§ Assignment
Could you transcribe every record below exactly, leaving out the pictures?

§ Dataset records
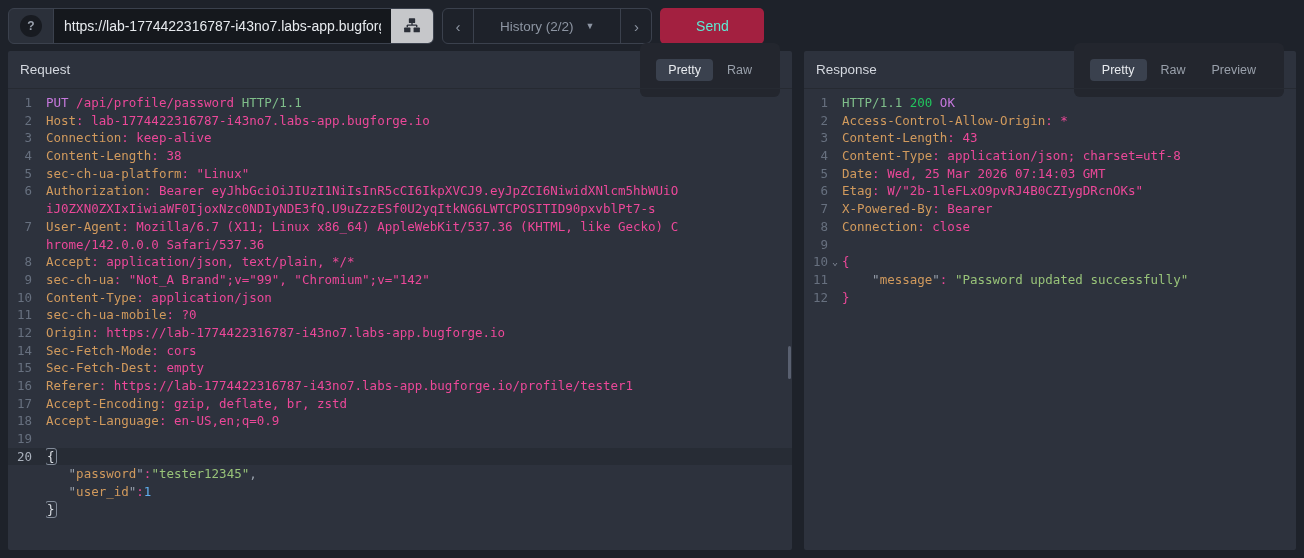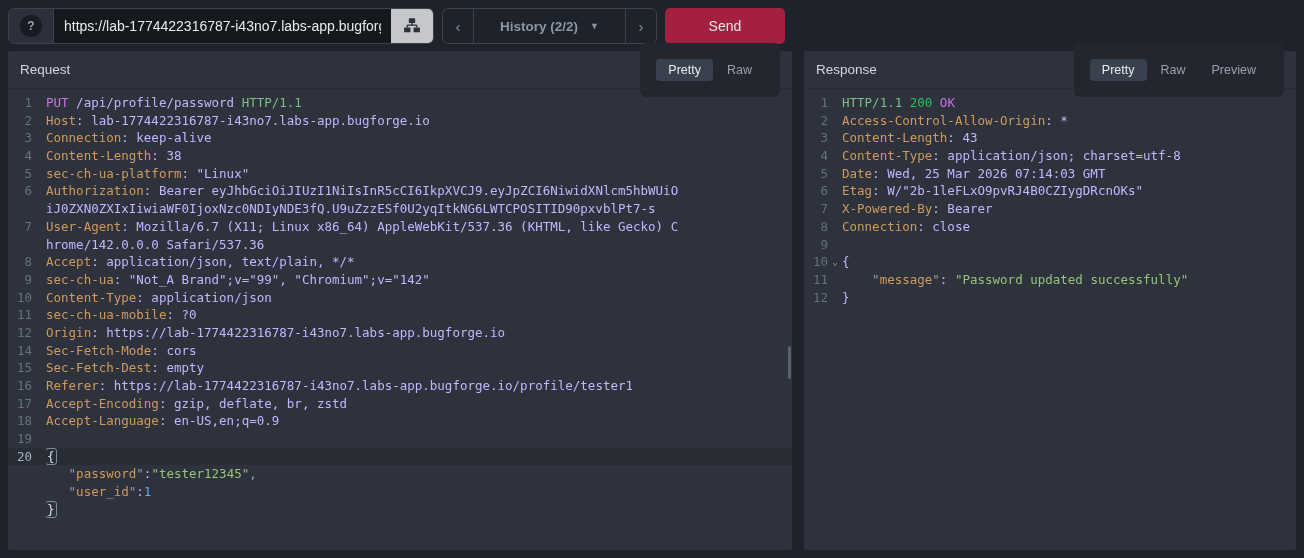--- a/index.html
+++ b/index.html
@@ -24,7 +24,7 @@
   .nav-btn { width:30px; background:none; border:none; color:#8d95a2; font-size:15px; cursor:pointer; padding:0; }
   .history-select { display:flex; align-items:center; gap:12px; padding:0 26px;
                     border-left:1px solid #3b414d; border-right:1px solid #3b414d;
-                    font-size:13.5px; color:#8d95a2; cursor:pointer;font-weight:bold; }
+                    font-size:13.5px; color:#8d95a2; cursor:pointer; }
   .caret { font-size:9px; color:#8d95a2; }
   .send-btn { margin-left:8px; width:120px; height:36px; background:#a32040; color:#e5e5e5;
               border:none; border-radius:5px; font:14px "Liberation Sans",sans-serif; cursor:pointer; }

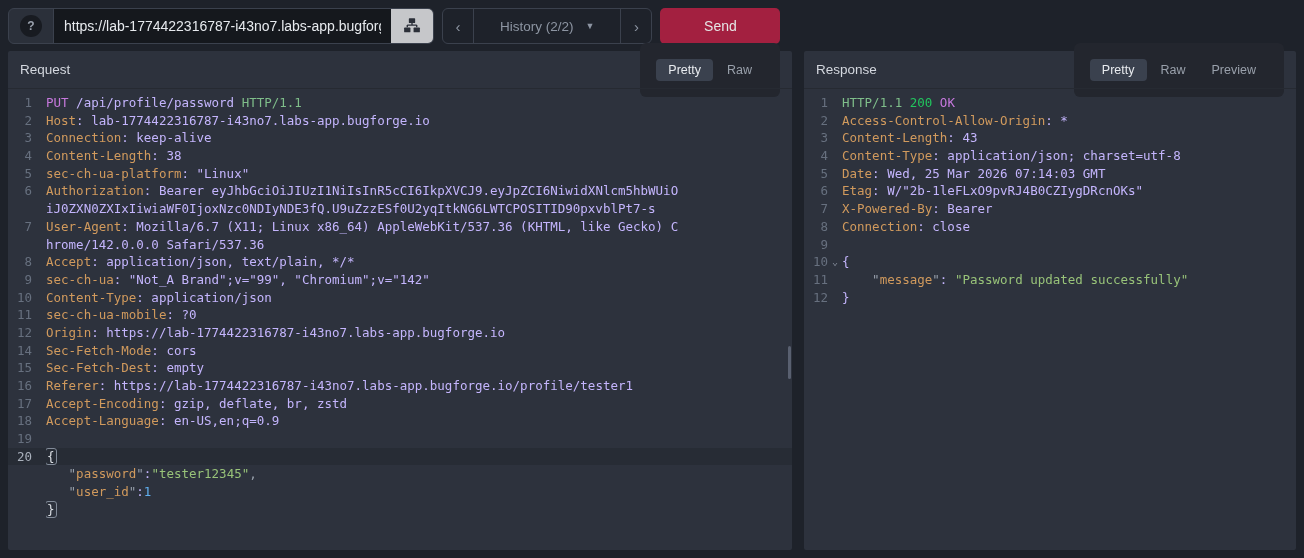--- a/index.html
+++ b/index.html
@@ -26,7 +26,7 @@
                     border-left:1px solid #3b414d; border-right:1px solid #3b414d;
                     font-size:13.5px; color:#8d95a2; cursor:pointer; }
   .caret { font-size:9px; color:#8d95a2; }
-  .send-btn { margin-left:8px; width:120px; height:36px; background:#a32040; color:#e5e5e5;
+  .send-btn { margin-left:8px; width:104px; height:36px; background:#a32040; color:#5eead4;
               border:none; border-radius:5px; font:14px "Liberation Sans",sans-serif; cursor:pointer; }
 
   

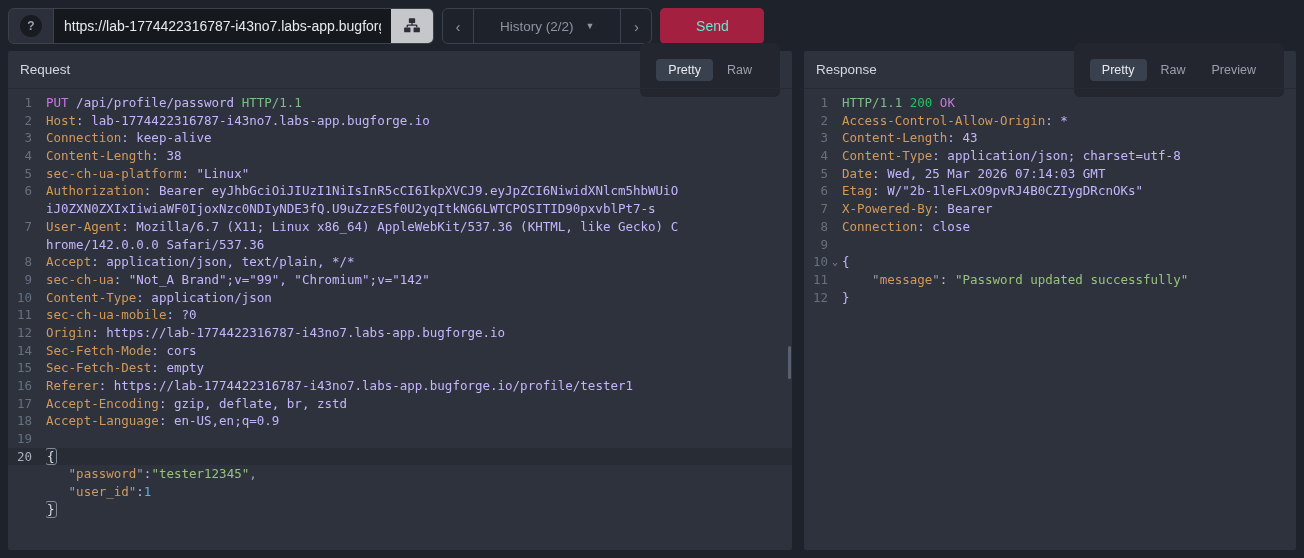--- a/index.html
+++ b/index.html
@@ -50,7 +50,7 @@
   .fold { flex:none; width:14px; text-align:center; color:#8a92a0; font-size:10px; line-height:17.7px; }
   .code { white-space:pre; overflow:hidden; flex:1; color:#dce0e5; }
 
-  .c-p  { color:#c4b5fd; }            
+  .c-p  { color:#ec4899; }            
   .c-k  { color:#d19a5d; }            
   .c-m  { color:#c678dd; }            
   .c-g  { color:#7fbe8a; }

§ Answer for this exercise
--- a/index.html
+++ b/index.html
@@ -24,7 +24,7 @@
   .nav-btn { width:30px; background:none; border:none; color:#8d95a2; font-size:15px; cursor:pointer; padding:0; }
   .history-select { display:flex; align-items:center; gap:12px; padding:0 26px;
                     border-left:1px solid #3b414d; border-right:1px solid #3b414d;
-                    font-size:13.5px; color:#8d95a2; cursor:pointer;font-weight:bold; }
+                    font-size:13.5px; color:#8d95a2; cursor:pointer; }
   .caret { font-size:9px; color:#8d95a2; }
   .send-btn { margin-left:8px; width:120px; height:36px; background:#a32040; color:#e5e5e5;
               border:none; border-radius:5px; font:14px "Liberation Sans",sans-serif; cursor:pointer; }

--- a/index.html
+++ b/index.html
@@ -26,7 +26,7 @@
                     border-left:1px solid #3b414d; border-right:1px solid #3b414d;
                     font-size:13.5px; color:#8d95a2; cursor:pointer; }
   .caret { font-size:9px; color:#8d95a2; }
-  .send-btn { margin-left:8px; width:120px; height:36px; background:#a32040; color:#e5e5e5;
+  .send-btn { margin-left:8px; width:104px; height:36px; background:#a32040; color:#5eead4;
               border:none; border-radius:5px; font:14px "Liberation Sans",sans-serif; cursor:pointer; }
 
   

--- a/index.html
+++ b/index.html
@@ -50,7 +50,7 @@
   .fold { flex:none; width:14px; text-align:center; color:#8a92a0; font-size:10px; line-height:17.7px; }
   .code { white-space:pre; overflow:hidden; flex:1; color:#dce0e5; }
 
-  .c-p  { color:#c4b5fd; }            
+  .c-p  { color:#ec4899; }            
   .c-k  { color:#d19a5d; }            
   .c-m  { color:#c678dd; }            
   .c-g  { color:#7fbe8a; }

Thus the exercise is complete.